Exercise
Aside from the pictures, the entries should be given again exactly.

Web document revisions
--------------------------------------------------

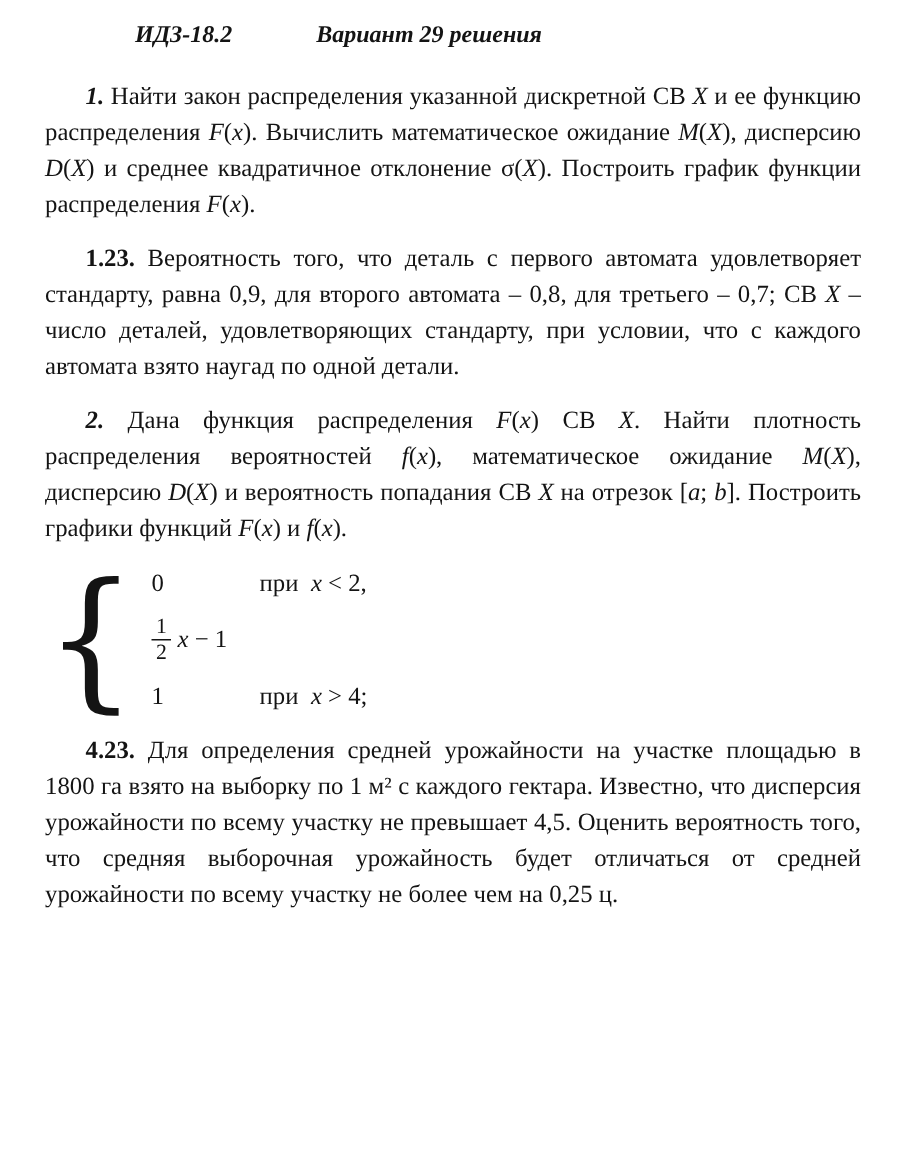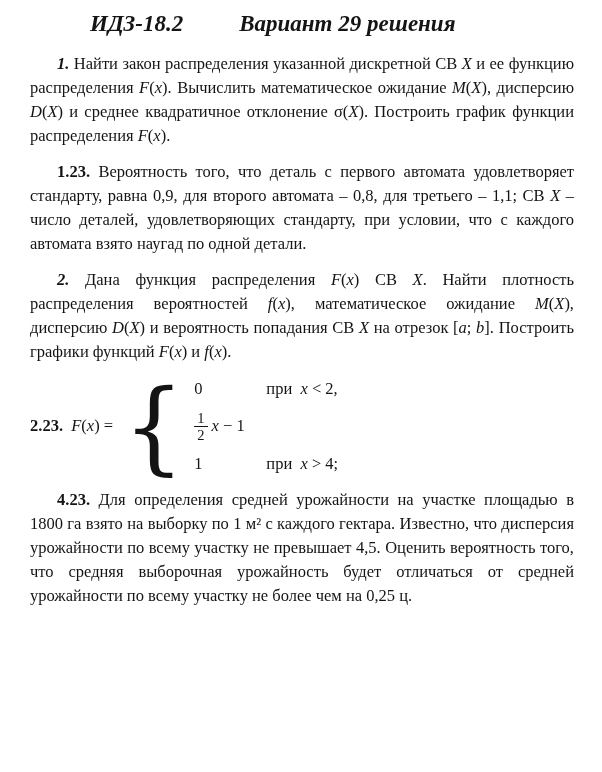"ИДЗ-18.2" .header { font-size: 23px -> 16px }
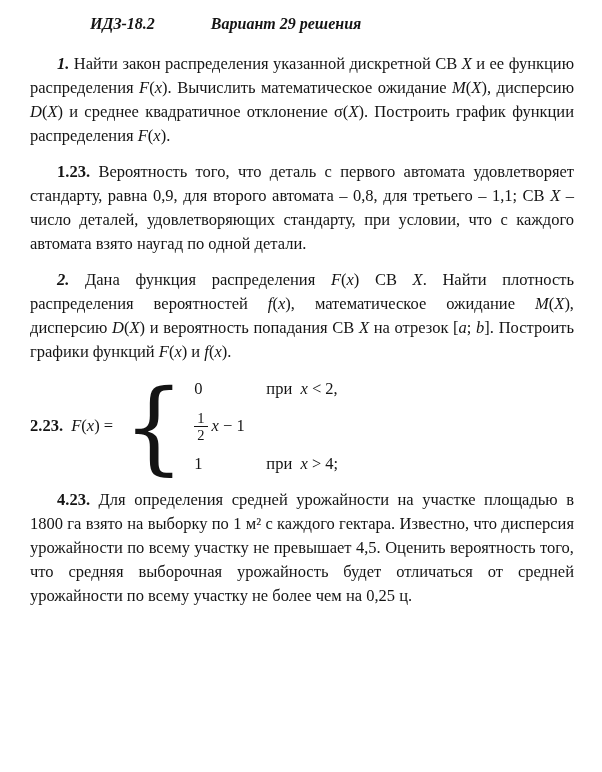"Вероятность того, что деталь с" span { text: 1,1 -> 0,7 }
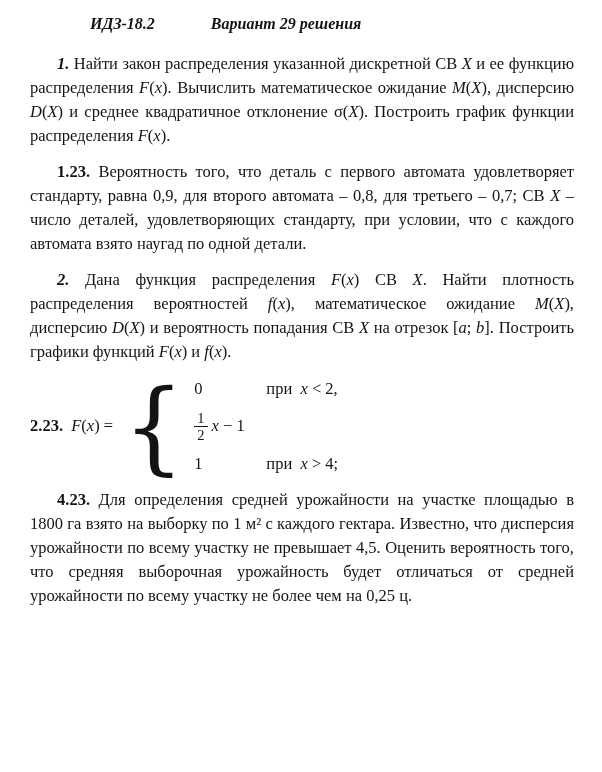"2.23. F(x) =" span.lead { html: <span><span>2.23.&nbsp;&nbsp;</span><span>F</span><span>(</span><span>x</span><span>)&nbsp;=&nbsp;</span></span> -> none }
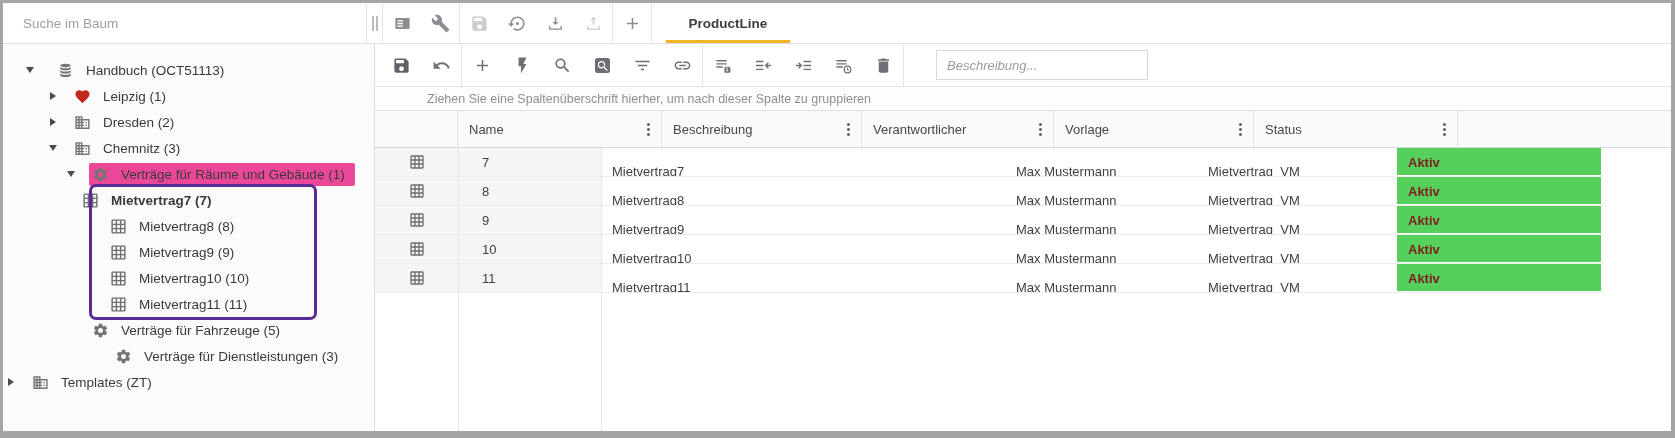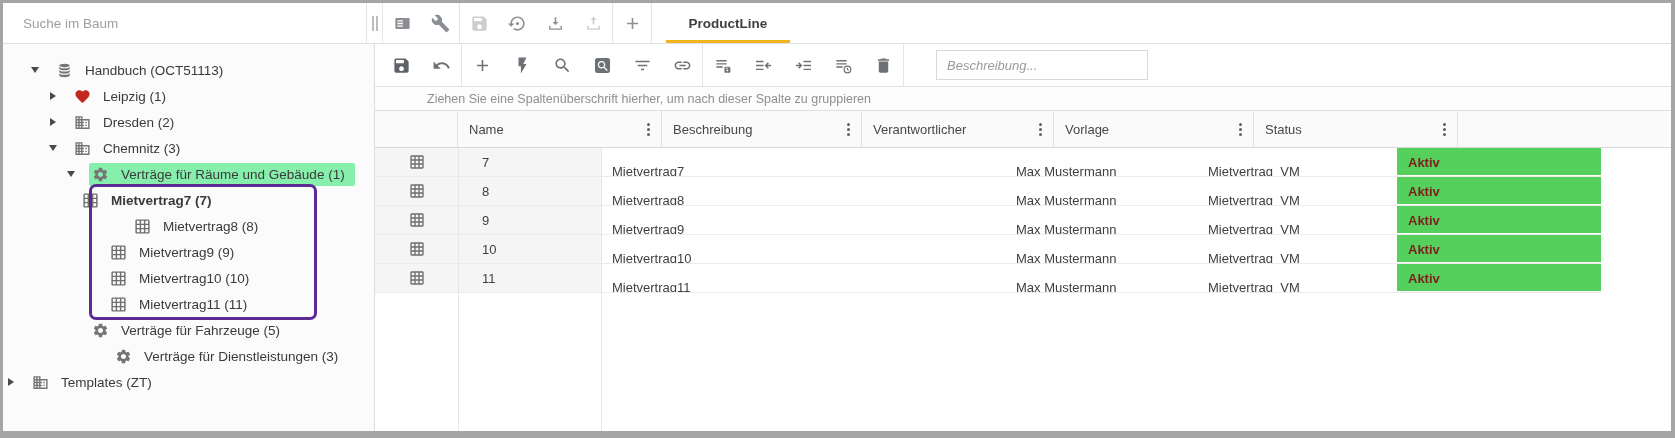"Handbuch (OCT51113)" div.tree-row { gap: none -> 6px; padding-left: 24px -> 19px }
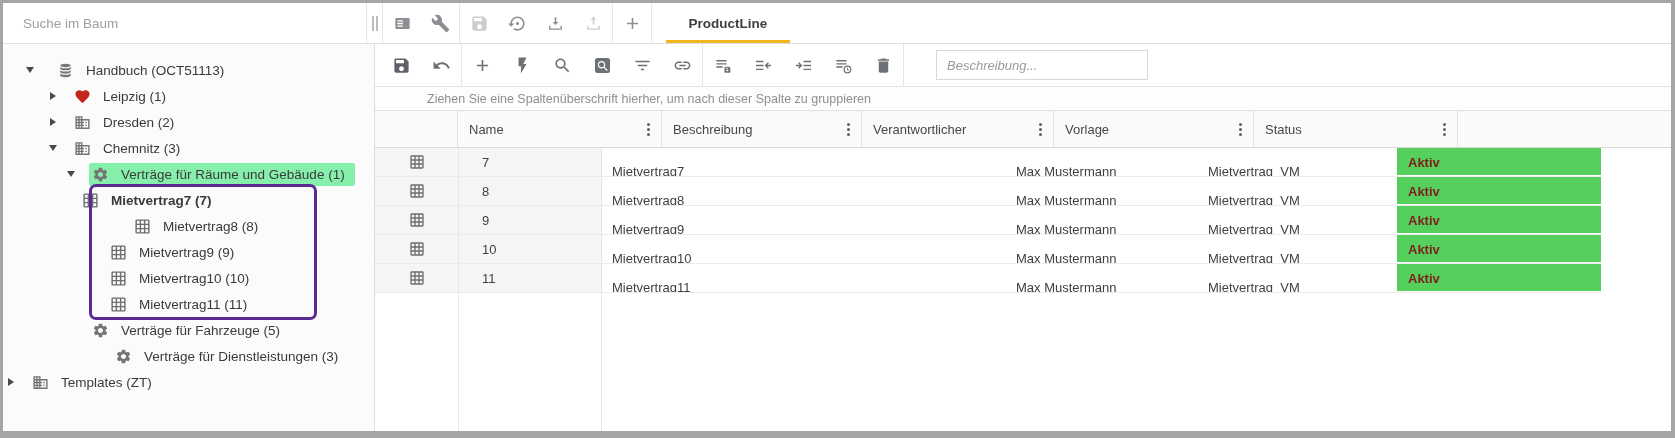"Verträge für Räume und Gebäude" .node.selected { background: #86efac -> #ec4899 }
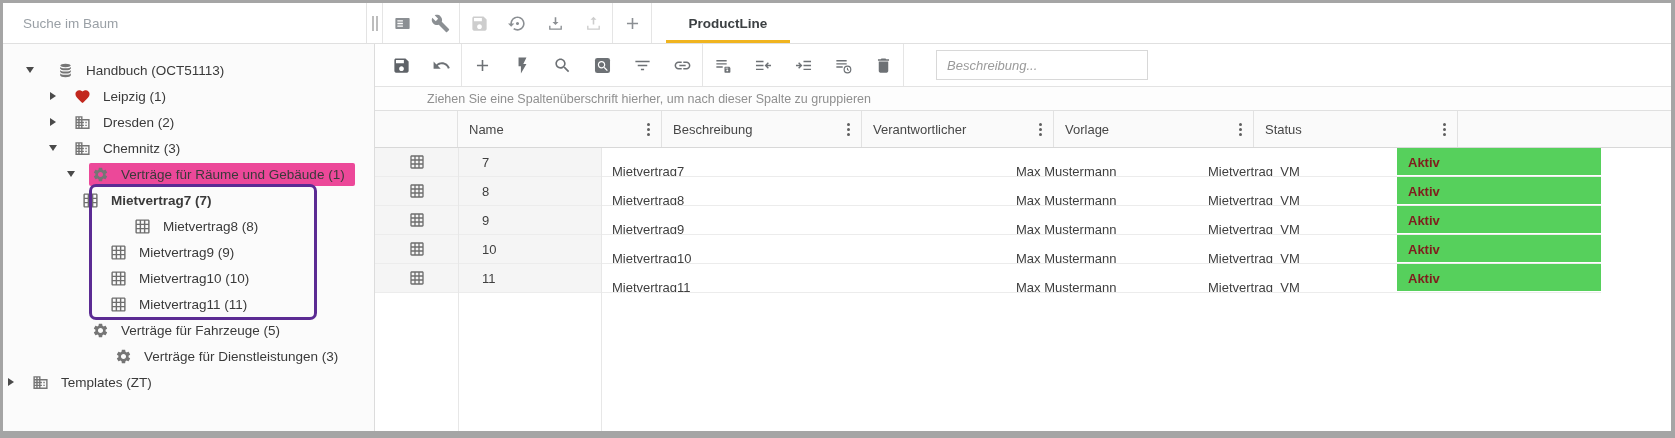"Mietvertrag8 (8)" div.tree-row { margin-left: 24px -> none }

--------------------------------------------------

Result of this task
"ИДЗ-18.2" .header { font-size: 23px -> 16px }
"Вероятность того, что деталь с" span { text: 1,1 -> 0,7 }
"2.23. F(x) =" span.lead { html: <span><span>2.23.&nbsp;&nbsp;</span><span>F</span><span>(</span><span>x</span><span>)&nbsp;=&nbsp;</span></span> -> none }
"Handbuch (OCT51113)" div.tree-row { gap: none -> 6px; padding-left: 24px -> 19px }
"Verträge für Räume und Gebäude" .node.selected { background: #86efac -> #ec4899 }
"Mietvertrag8 (8)" div.tree-row { margin-left: 24px -> none }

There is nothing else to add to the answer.